Она не выдавалась, разумеется, в гостиной, но она и не обращала на себя внимания ничем, что бы могло показаться странным, неловким, что бы могло вызвать какой-нибудь взгляд, улыбку. Она умела всегда пристроиться и никому не была в тягость - ни другим, ни себе.
Точно такой же и он был. Не выдавался, но и не тяготил никого.
- Что, сосед, а уж давно-таки мы с вами не видались? - говорит ему отец.
- Давно. То есть, впрочем, как же? - месяца три.
- А это разве мало? Живем в семи верстах, и три месяца не видались.
- Да что ж? Знаем ведь... слышно: все слава богу...
В Чибисовку и матушка и отец ездили еще реже, в год много если два раза, и то всегда как-то странно - вдруг, ни с того ни с сего.
- А вот что, - бывало, точно припоминая, что, скажет отец: - ты бы съездила к Чибисовым. Неловко. Они уже несколько раз были у нас. Они, ведь, на этот счет такие странные, - подумают еще что.
- Так что ж, поедем, пожалуй, хоть завтра же, - отвечает матушка.

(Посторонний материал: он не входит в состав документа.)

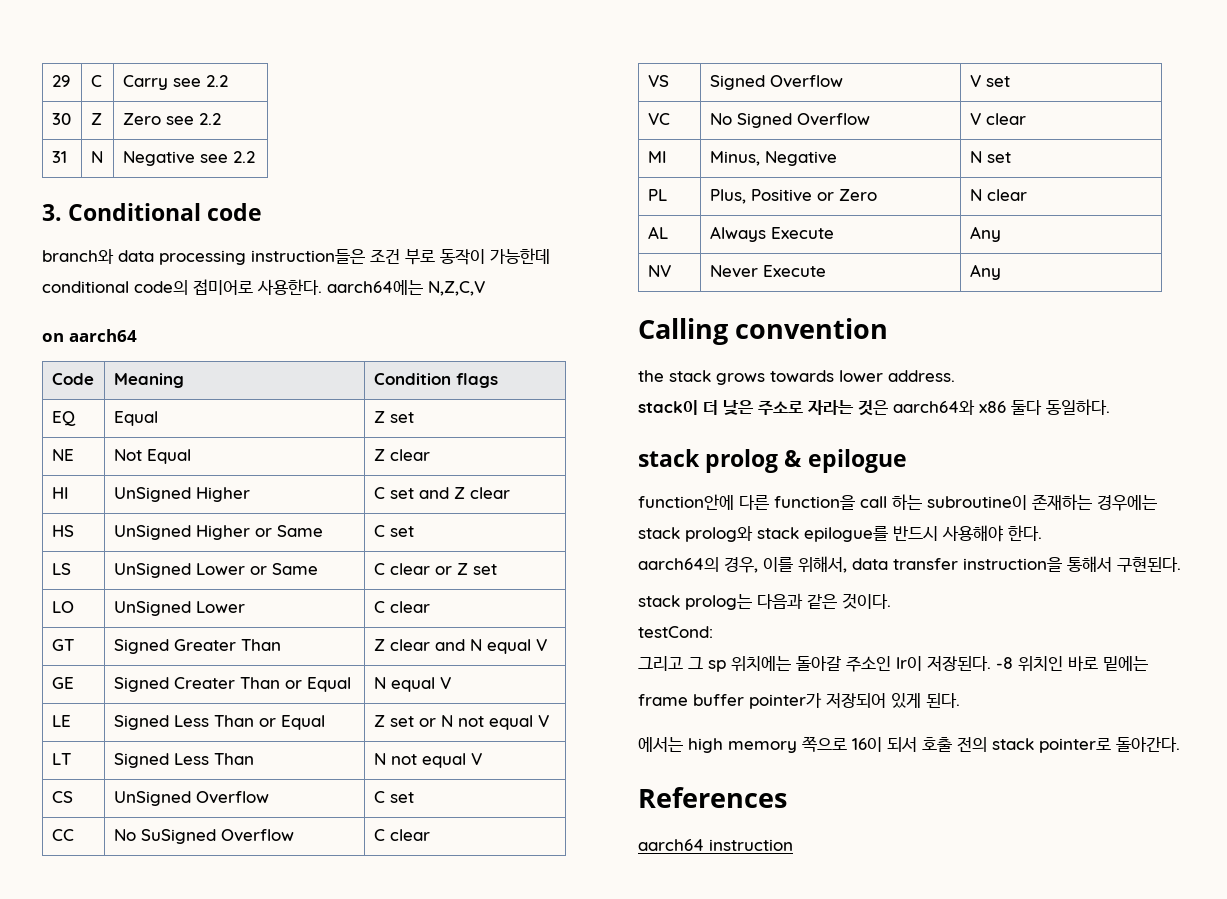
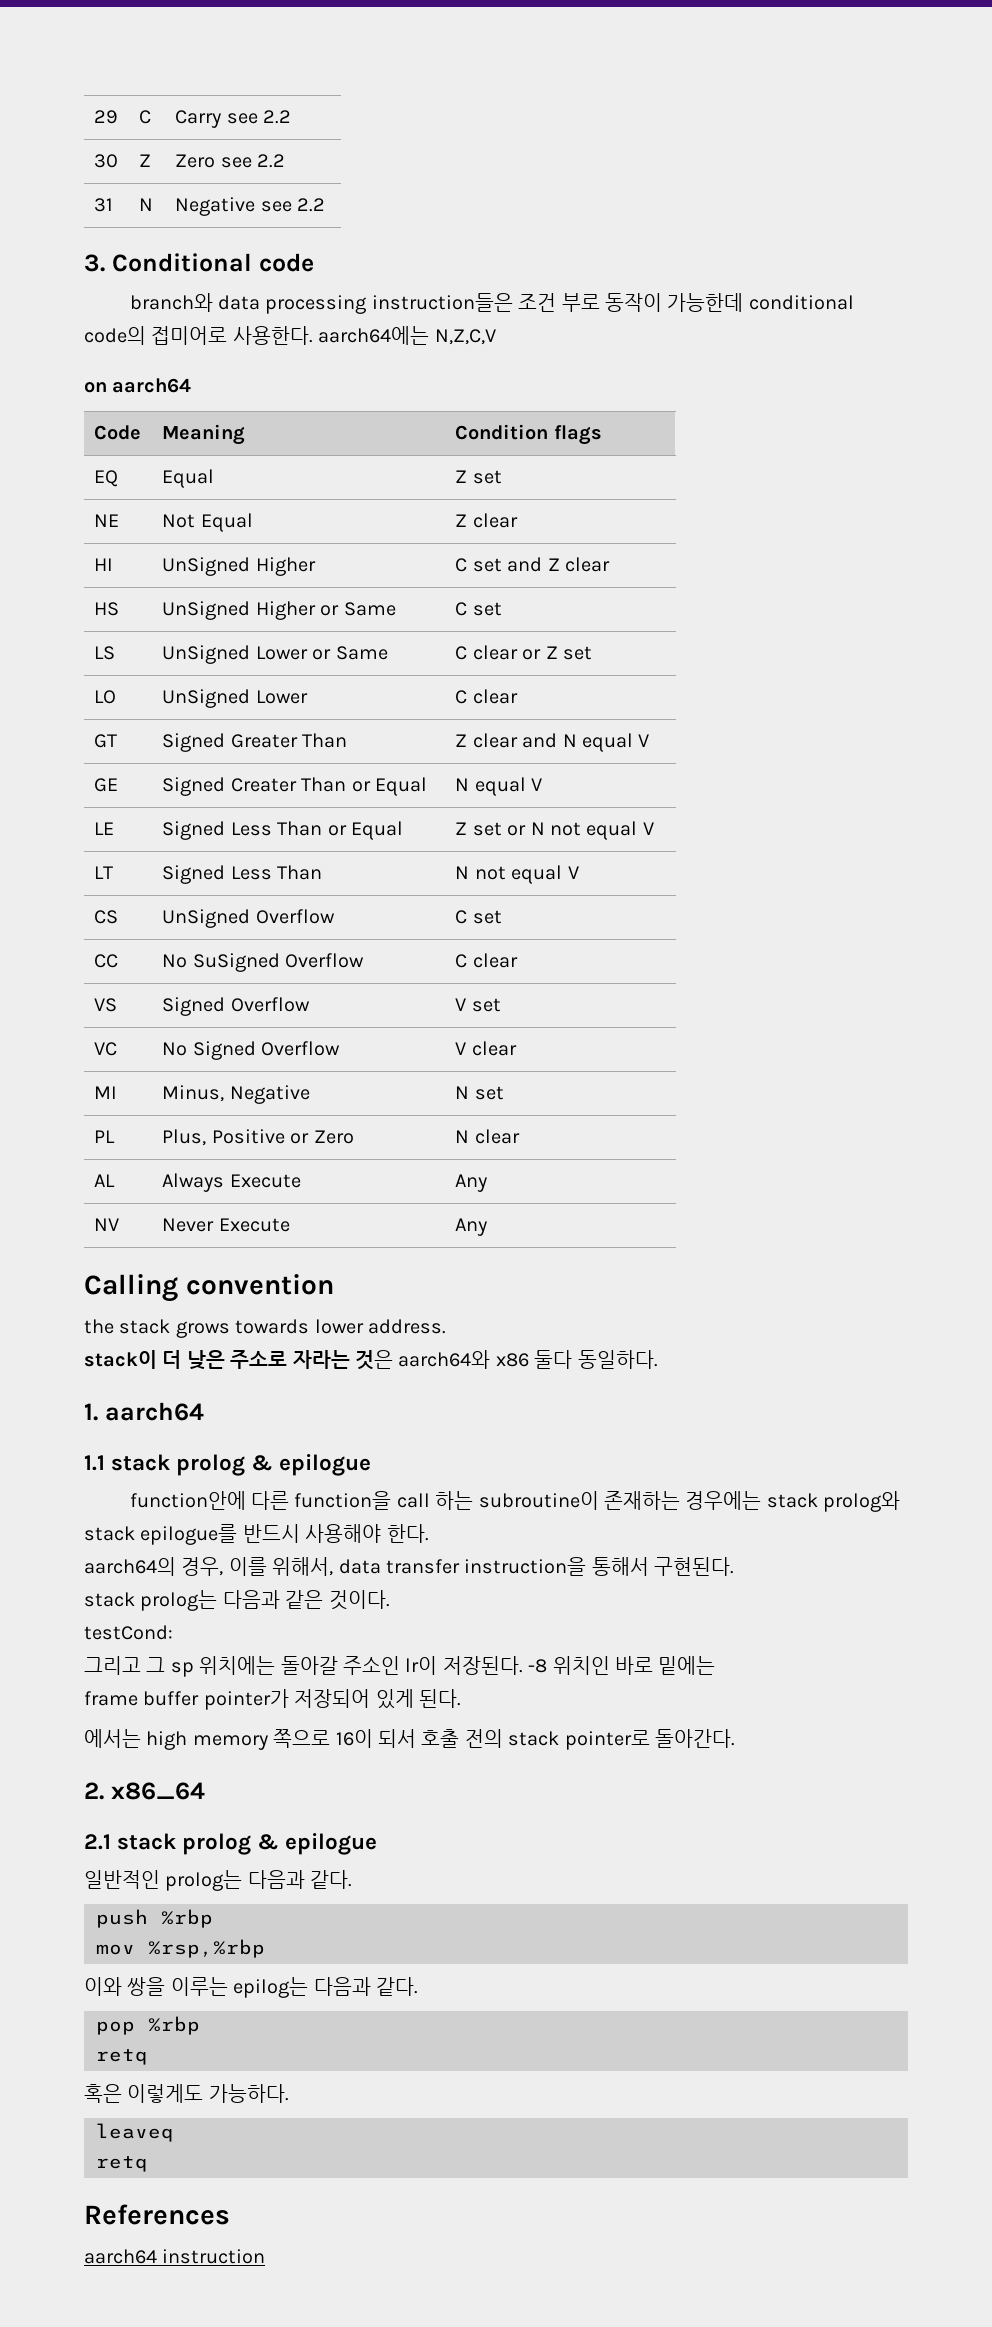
(1110, 407) none -> [84,1402,204,1421] [84,1455,105,1471] 1. aarch64 // 1.1
(1180, 744) none -> [84,1782,205,1800] [84,1833,378,1855] [84,1870,353,1891] [96,1909,213,1928] [96,1939,265,1958] [84,1977,418,1998] [96,2016,200,2035] [96,2049,148,2065] [84,2084,289,2103] [96,2123,174,2142] [96,2156,148,2172] // 2. x86_64 // 2.1 stack prolog & epilogue // 일반적인 prolog는 다음과 같다. // push %rbp // mov %rsp,%rbp // 이와 쌍을 이루는 epilog는 다음과 같다. // pop %rbp // retq // 혹은 이렇게도 가능하다. // leaveq // retq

И они поедут. Часа, в два, перед обедом, поедут, а часов в семь, вечером, назад. И всегда, я помню, они что-нибудь непременно привозили нам: какие-нибудь необыкновенно большие или необыкновенно маленькие яблоки, огромные груши, но чаще всего и даже непременно - орехи. У нас в саду почему-то совсем не было орешника, а у Чибисовых орехов было много. Они и привозили нам их оттуда.
- Радушные, добрые люди, - говорил отец.
- А уж особенно она-то, - соглашается матушка.
- Да и он добрый. Лучшего и не надо. Просит уступить ему на семена нашей пшеницы - у него она нынче что-то плоха, - говорит отец.
- Уступи! - просит и матушка.
- Разумеется, - говорит отец. - Прекрасные люди, прекрасные соседи...
Нас они к Чибисовым не брали с собою. Детей у Чибисовых не было - к чему же тогда нас? Но однажды, возвратясь от них, матушка сказала нам, что следующий раз, как она поедет к ним, возьмет и нас с собой - оба Чибисовы просили ее об этом.
- Конечно, возьми их. Отчего же? Они и хорошие... и совсем приличные люди, - говорил отец. - Они рады им будут.
Следующий раз нас взяли. Это было весною. Я помню это потому, что у меня сохранилось впечатление об их саде, буквально вот как у Некрасова: "Как молоком облитые..." Такой массы вишен я не видывал - целые куртины их, несколько десятин, и все в цвету: белые, "как молоком облитые..."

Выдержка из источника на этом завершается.